Question put and agreed to,
That this House
believes that the recent EU restrictions on recreational sea bass fishing are unfair and fail to address the real threat to the future viability of UK sea bass stocks;
and calls on the Government to make representations within the Council of the EU on the reconsideration of the imposition of those restrictions.
On a point of order, Madam Deputy Speaker. During today’s oral statement on the junior doctor contract, the Secretary of State for Health said, “Along with other senior NHS leaders…Sir David has asked me to end the uncertainty for the service by proceeding with the introduction of a new contract”. The Health Service Journal has this afternoon contacted the 20 senior NHS leaders the Health Secretary referred to in his statement, and at least five have replied to say that they do not support his decision to impose a new contract.
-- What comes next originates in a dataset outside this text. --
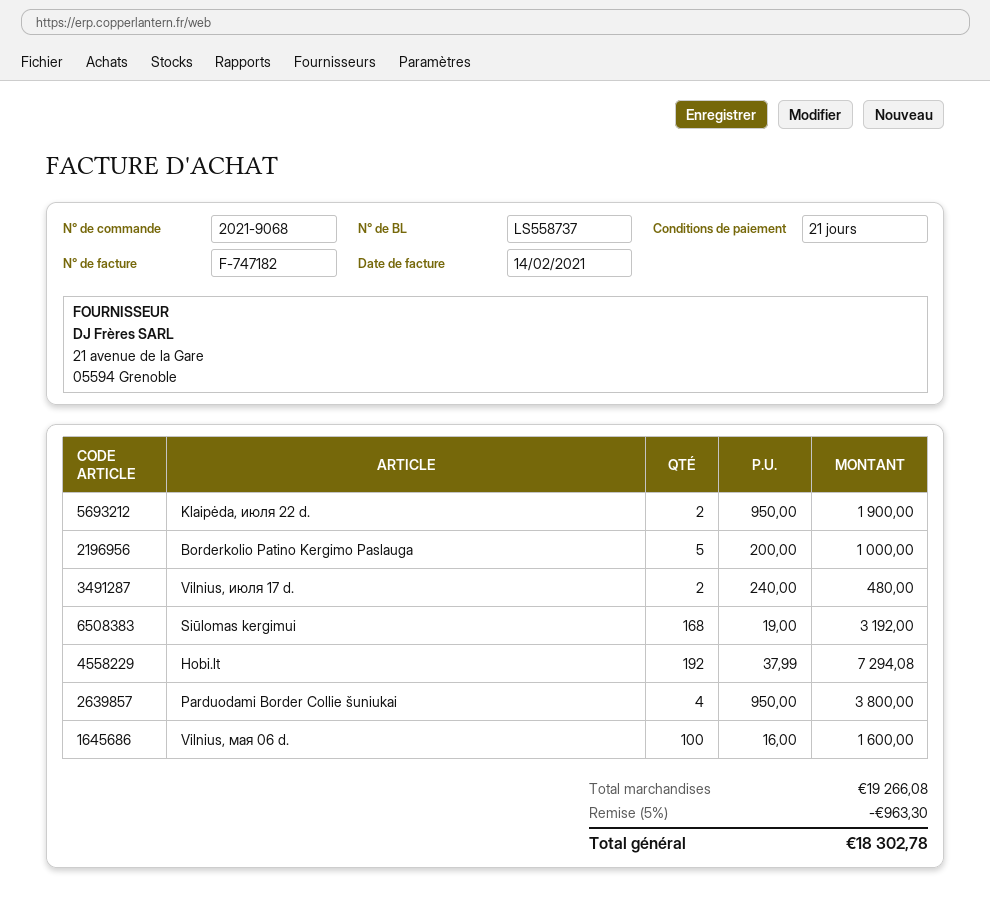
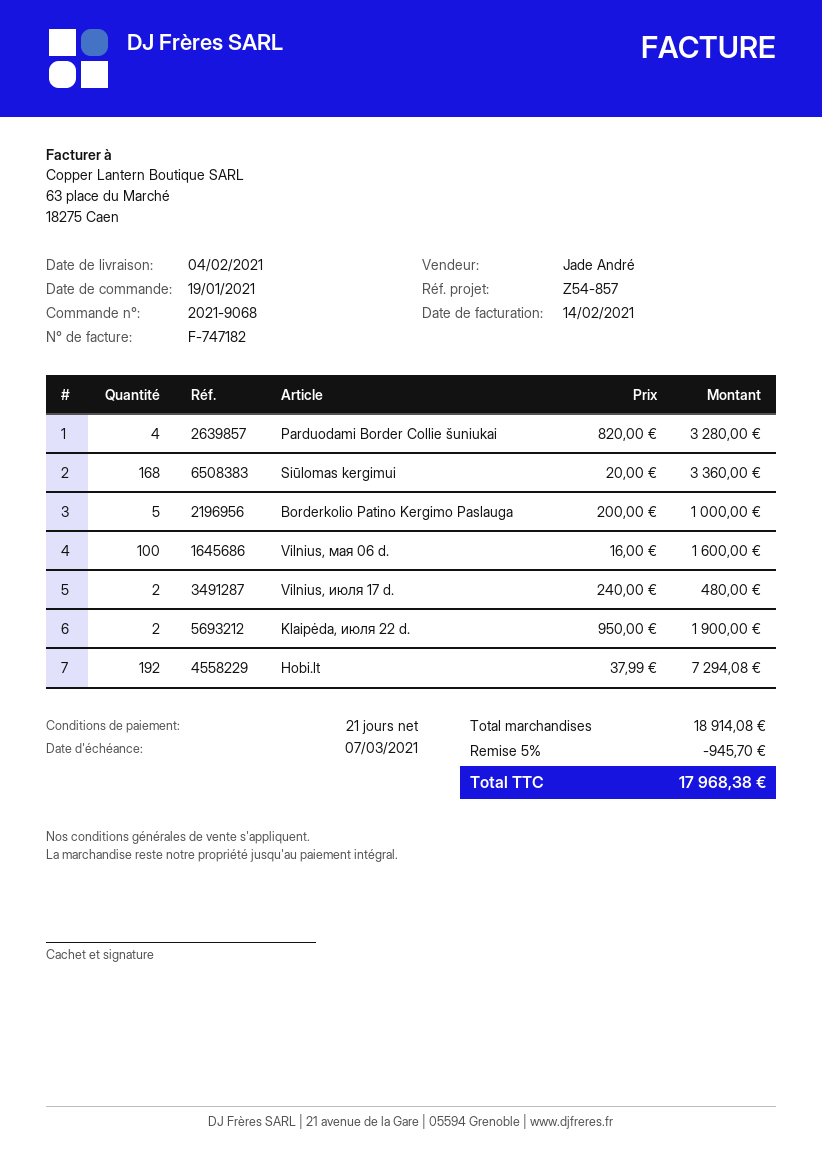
Siūlomas kergimui: 168 x 19.00 = 3192.00 -> 168 x 20.00 = 3360.00
Parduodami Border Collie šuniukai: 4 x 950.00 = 3800.00 -> 4 x 820.00 = 3280.00
subtotal: 19266.08 -> 18914.08
discount: 5% = 963.30 -> 5% = 945.70
total: 18302.78 -> 17968.38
I am concerned that in making this claim the Health Secretary may have inadvertently misled the House. Can you advise me, Madam Deputy Speaker, on how best the Secretary of State can correct the record?
I am grateful to the hon. Lady for her point of order, but she will appreciate, as the House will, that it is not a point of order for the Chair. She has a point that she wishes to draw to the attention of the House, and she has used this mechanism so to do. I am quite sure that those on the Treasury Bench will have heard what she has said and that her concerns will be conveyed to the Secretary of State. Whatever the Secretary of State says in this House is a matter for him and not a matter for the Chair.